Solved – If we primarily use LSTMs over RNNs to solve the vanishing gradient problem, why can’t we just use ReLUs/leaky ReLUs with RNNs instead

artificial intelligencelstmmachine learningneural networksrecurrent neural network

RNNs as in: Recurrent Neural Networks

LSTMs as in: Long-Short Term Memory Units

ReLU as in: Rectified Linear Units

Leaky ReLU as in: Modified ReLUs that don't "die" when negative values are inputted.

In practice, machine learning practitioners rarely use vanilla RNNs, citing the vanishing gradient problem (where gradients almost die off after not too many time steps because they are small numbers multiplying by each other a lot, making it basically impossible to train) as the reason. LSTMs are known to solve this problem through their more complex architecture that enable for additive relationships between gradients instead of multiplicative; the latter is the culprit of the vanishing gradient problem.

However, with ANNs, ReLUs are known to solve this problem well, given that their gradient is either "off" (0) or "on" (1). Leaky ReLUs have a small gradient instead of being "off". They solve the problem because the gradients do not saturate.

So, why do we need to have such a complex model like LSTMs when RNNs + ReLU should be able to solve the problem? Is it just that LSTMs perform much better, and we don't have great reasoning as to why?

Best Answer

I think there's some confusion here. The reason you have vanishing gradients in neural networks (with say, softmax) is wholly different from RNNs. With neural networks, you get vanishing gradients because most initial conditions make your outputs end up on either the far left or far right of your softmax layer, giving it a vanishingly small gradient. In general it's difficult to select proper initial conditions, so people opted to use leaky ReLu's because they don't have the above problems.

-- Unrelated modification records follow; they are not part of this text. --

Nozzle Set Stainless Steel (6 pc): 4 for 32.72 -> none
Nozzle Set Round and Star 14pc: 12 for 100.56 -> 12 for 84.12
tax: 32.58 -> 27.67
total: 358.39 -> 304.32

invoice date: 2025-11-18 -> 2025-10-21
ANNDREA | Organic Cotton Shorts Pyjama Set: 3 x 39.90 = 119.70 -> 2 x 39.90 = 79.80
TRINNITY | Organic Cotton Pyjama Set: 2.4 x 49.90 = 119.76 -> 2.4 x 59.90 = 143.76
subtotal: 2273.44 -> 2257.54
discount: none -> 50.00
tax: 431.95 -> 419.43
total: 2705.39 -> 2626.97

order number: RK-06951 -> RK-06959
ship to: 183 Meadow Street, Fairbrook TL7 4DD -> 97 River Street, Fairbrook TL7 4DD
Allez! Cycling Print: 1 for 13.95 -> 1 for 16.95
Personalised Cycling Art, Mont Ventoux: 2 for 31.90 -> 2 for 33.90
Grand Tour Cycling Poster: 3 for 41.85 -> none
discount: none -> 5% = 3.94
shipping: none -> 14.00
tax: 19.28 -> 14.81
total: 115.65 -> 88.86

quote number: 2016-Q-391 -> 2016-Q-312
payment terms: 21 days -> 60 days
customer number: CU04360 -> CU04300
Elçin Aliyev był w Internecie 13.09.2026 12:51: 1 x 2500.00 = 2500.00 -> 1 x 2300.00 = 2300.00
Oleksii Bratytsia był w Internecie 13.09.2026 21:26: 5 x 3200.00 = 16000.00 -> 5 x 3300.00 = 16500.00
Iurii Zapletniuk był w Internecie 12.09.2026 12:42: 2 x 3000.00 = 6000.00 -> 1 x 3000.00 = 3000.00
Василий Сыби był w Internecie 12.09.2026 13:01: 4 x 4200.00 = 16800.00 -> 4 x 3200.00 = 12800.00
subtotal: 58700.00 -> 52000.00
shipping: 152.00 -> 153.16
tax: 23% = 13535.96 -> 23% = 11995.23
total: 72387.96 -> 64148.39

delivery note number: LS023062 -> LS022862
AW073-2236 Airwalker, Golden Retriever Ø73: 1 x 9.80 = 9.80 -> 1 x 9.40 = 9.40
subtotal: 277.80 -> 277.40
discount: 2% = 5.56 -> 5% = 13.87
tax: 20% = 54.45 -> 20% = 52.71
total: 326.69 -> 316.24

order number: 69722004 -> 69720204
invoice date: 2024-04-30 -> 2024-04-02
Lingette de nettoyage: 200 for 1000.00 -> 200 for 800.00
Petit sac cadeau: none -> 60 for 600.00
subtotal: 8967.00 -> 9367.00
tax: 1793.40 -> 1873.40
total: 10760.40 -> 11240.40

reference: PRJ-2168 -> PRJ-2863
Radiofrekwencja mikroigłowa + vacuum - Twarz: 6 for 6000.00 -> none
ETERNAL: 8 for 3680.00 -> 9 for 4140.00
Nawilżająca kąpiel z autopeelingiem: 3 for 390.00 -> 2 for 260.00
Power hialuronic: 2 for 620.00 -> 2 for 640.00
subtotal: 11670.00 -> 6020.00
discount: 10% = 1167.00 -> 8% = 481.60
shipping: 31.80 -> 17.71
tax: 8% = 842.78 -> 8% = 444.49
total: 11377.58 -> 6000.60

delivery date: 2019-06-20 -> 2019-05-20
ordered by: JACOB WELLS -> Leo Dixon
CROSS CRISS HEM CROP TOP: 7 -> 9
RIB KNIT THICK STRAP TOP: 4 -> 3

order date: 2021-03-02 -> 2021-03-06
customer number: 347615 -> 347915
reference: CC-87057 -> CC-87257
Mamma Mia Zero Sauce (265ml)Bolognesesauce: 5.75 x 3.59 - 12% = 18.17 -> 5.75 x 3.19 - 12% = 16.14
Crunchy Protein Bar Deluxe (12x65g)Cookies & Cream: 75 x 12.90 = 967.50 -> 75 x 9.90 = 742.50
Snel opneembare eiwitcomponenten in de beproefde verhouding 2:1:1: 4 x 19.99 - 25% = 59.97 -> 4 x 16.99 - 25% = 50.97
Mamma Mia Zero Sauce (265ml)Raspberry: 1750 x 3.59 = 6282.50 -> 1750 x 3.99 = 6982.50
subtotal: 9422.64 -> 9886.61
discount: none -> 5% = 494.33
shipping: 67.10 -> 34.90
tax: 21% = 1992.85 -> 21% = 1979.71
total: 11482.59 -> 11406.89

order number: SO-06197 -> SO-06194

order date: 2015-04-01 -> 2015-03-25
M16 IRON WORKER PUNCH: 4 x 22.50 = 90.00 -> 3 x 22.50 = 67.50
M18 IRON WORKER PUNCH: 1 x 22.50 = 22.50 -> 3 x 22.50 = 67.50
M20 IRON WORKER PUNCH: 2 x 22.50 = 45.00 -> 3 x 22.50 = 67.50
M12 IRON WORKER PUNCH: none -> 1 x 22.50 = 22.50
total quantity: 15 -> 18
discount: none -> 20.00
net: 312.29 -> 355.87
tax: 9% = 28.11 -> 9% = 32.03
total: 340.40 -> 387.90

Whereas with RNN's, the problem is that you are repeatedly applying your RNN to itself, which tends to cause either exponential blowup or shrinkage. See this paper for example:

On the difficulty of training recurrent neural networks: https://arxiv.org/abs/1211.5063

The suggestions of the above paper are: if the gradient is too large, then clip it to a smaller value. If the gradient is too small, regularize it via a soft constraint to not vanish.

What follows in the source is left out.